# Transfer small colony to hive?



## bernsad (Aug 15, 2011)

Hi everyone,

Got a call to rescue a small swarm today but the swarm has been clustered in the tree long enough to build 5 combs about the size of a bread and butter plate each. I've cut the branch off and it's currently sitting in the middle of an 8 frame box with 2 frames either side of it. How should I proceed from here to get the girls onto frames? Do I just sacrifice the small amount of brood and stores to date by shaking them onto the frames and treat it as a swarm? Or do I try and save the combs somehow?

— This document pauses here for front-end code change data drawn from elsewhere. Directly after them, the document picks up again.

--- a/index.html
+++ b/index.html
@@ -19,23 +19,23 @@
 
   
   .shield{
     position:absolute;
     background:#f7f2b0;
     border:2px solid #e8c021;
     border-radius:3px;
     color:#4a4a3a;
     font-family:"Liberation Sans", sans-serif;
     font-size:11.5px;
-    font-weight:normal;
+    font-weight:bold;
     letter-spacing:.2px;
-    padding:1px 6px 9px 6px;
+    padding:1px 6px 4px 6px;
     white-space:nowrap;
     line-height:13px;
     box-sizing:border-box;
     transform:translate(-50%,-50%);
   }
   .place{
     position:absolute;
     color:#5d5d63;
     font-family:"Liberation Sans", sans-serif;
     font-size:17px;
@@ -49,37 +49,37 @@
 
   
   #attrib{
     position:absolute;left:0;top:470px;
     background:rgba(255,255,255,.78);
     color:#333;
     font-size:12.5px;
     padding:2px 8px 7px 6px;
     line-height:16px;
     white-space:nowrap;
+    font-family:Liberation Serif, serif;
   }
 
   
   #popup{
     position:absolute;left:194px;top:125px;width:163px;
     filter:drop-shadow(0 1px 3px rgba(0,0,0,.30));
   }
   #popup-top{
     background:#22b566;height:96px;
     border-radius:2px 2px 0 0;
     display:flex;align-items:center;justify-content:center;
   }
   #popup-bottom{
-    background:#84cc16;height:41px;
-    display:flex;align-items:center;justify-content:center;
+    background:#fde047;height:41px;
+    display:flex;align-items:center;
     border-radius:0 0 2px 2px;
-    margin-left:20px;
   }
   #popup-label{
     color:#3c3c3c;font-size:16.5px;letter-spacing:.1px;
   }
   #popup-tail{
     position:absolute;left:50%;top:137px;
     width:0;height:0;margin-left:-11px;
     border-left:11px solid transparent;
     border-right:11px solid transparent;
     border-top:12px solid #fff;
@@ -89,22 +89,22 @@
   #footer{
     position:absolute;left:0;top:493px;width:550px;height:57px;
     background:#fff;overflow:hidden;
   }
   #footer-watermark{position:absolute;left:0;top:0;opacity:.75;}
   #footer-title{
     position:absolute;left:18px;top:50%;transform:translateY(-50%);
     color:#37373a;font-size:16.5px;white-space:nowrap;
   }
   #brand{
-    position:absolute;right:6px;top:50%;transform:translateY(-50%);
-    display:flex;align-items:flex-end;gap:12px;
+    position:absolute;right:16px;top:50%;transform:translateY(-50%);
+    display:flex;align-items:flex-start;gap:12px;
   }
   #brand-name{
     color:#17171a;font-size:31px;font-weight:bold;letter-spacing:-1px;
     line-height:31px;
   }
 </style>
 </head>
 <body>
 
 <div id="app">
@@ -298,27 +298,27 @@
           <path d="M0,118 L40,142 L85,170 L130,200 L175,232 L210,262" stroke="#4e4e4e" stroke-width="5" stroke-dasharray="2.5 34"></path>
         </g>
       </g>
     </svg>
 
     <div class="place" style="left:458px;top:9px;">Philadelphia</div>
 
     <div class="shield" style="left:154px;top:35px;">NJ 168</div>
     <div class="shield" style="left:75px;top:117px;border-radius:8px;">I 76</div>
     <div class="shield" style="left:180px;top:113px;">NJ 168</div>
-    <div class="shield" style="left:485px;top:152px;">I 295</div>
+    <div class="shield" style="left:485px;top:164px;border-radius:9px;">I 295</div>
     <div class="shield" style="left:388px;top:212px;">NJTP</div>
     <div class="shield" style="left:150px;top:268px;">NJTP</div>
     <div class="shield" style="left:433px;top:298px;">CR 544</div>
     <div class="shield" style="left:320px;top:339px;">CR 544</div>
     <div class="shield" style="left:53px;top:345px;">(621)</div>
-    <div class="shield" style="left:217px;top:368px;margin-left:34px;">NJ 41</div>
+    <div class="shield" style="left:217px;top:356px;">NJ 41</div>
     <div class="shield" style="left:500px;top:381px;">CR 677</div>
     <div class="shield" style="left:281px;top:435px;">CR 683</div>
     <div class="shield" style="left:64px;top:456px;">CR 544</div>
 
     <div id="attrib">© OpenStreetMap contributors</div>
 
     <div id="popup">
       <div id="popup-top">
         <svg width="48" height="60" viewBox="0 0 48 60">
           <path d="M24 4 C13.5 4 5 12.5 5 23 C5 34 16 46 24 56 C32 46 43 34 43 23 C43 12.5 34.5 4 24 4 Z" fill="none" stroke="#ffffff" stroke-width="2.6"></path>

In case you haven't guessed I'm new to this.

Thanks,
B


----------



## AmericasBeekeeper (Jan 24, 2010)

You could just shake the bees in. They will have a better start if you cut the combs off the branch and wire them into frames with wire, string, or rubber bands.


----------



## bernsad (Aug 15, 2011)

Thanks americasbeekeeper, I'd just about come to that conclusion myself.


----------



## hunter1 (May 22, 2010)

Bernsad,
A trick in moving brood to frames: 
I was told to put it in upside down, after the eggs hatch, the queen will not lay in them, forces her to move her brood to cells that are proper.


----------



## bernsad (Aug 15, 2011)

Upside down, interesting. How does that affect the developement of the brood? 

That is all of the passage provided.